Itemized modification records
━━━━━━━━━━
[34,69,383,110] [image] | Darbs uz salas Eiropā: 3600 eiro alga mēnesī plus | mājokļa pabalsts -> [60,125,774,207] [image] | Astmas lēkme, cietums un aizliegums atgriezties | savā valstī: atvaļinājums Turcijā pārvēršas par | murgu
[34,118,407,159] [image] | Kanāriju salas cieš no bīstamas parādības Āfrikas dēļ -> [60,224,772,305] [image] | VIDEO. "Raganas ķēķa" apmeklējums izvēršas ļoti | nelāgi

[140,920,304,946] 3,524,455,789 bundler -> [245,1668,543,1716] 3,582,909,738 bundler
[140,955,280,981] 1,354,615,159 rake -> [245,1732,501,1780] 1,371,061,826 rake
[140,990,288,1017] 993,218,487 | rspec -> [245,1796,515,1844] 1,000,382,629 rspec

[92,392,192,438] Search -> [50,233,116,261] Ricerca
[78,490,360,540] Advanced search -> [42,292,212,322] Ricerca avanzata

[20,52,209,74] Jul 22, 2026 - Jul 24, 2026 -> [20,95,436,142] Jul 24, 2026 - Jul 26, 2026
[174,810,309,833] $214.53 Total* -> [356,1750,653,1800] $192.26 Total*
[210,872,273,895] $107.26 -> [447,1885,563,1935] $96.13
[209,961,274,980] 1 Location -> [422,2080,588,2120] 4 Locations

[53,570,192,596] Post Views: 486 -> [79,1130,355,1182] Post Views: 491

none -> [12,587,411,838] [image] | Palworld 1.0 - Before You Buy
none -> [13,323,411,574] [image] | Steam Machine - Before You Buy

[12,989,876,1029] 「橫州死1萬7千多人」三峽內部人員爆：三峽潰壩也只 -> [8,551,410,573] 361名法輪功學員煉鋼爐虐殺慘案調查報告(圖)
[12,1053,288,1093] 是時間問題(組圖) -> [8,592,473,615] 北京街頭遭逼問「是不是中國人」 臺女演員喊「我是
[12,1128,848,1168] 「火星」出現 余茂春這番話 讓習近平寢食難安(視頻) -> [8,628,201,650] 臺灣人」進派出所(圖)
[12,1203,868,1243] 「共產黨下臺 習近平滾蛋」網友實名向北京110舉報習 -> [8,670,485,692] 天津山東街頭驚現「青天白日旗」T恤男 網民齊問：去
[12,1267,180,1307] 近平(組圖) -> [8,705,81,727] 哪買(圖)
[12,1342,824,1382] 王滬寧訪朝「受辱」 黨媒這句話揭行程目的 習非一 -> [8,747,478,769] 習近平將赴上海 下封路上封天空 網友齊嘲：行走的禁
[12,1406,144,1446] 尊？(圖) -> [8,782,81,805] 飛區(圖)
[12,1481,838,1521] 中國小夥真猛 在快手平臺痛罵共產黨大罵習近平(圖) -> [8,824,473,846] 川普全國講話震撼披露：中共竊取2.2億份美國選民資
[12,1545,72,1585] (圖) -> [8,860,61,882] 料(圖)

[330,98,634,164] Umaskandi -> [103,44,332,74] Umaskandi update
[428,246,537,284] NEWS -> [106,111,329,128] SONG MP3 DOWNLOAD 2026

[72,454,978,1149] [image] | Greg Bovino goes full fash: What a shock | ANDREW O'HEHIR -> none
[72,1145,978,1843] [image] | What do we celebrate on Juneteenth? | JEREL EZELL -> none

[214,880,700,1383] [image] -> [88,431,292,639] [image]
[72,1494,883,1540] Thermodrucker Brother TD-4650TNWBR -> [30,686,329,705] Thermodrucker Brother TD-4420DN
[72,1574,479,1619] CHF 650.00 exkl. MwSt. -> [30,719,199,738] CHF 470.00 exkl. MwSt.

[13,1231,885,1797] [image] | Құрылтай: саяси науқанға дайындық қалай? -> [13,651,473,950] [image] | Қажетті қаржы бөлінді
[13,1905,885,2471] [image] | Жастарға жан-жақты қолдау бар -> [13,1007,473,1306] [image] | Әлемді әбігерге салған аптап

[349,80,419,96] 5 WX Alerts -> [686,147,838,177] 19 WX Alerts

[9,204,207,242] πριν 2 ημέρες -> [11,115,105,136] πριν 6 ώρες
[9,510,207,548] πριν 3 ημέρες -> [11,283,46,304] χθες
━━━━━━━━━━
Exercise brief: Determine how many lines of the data contain "What" and give nothing but that number.

Worked solution: 2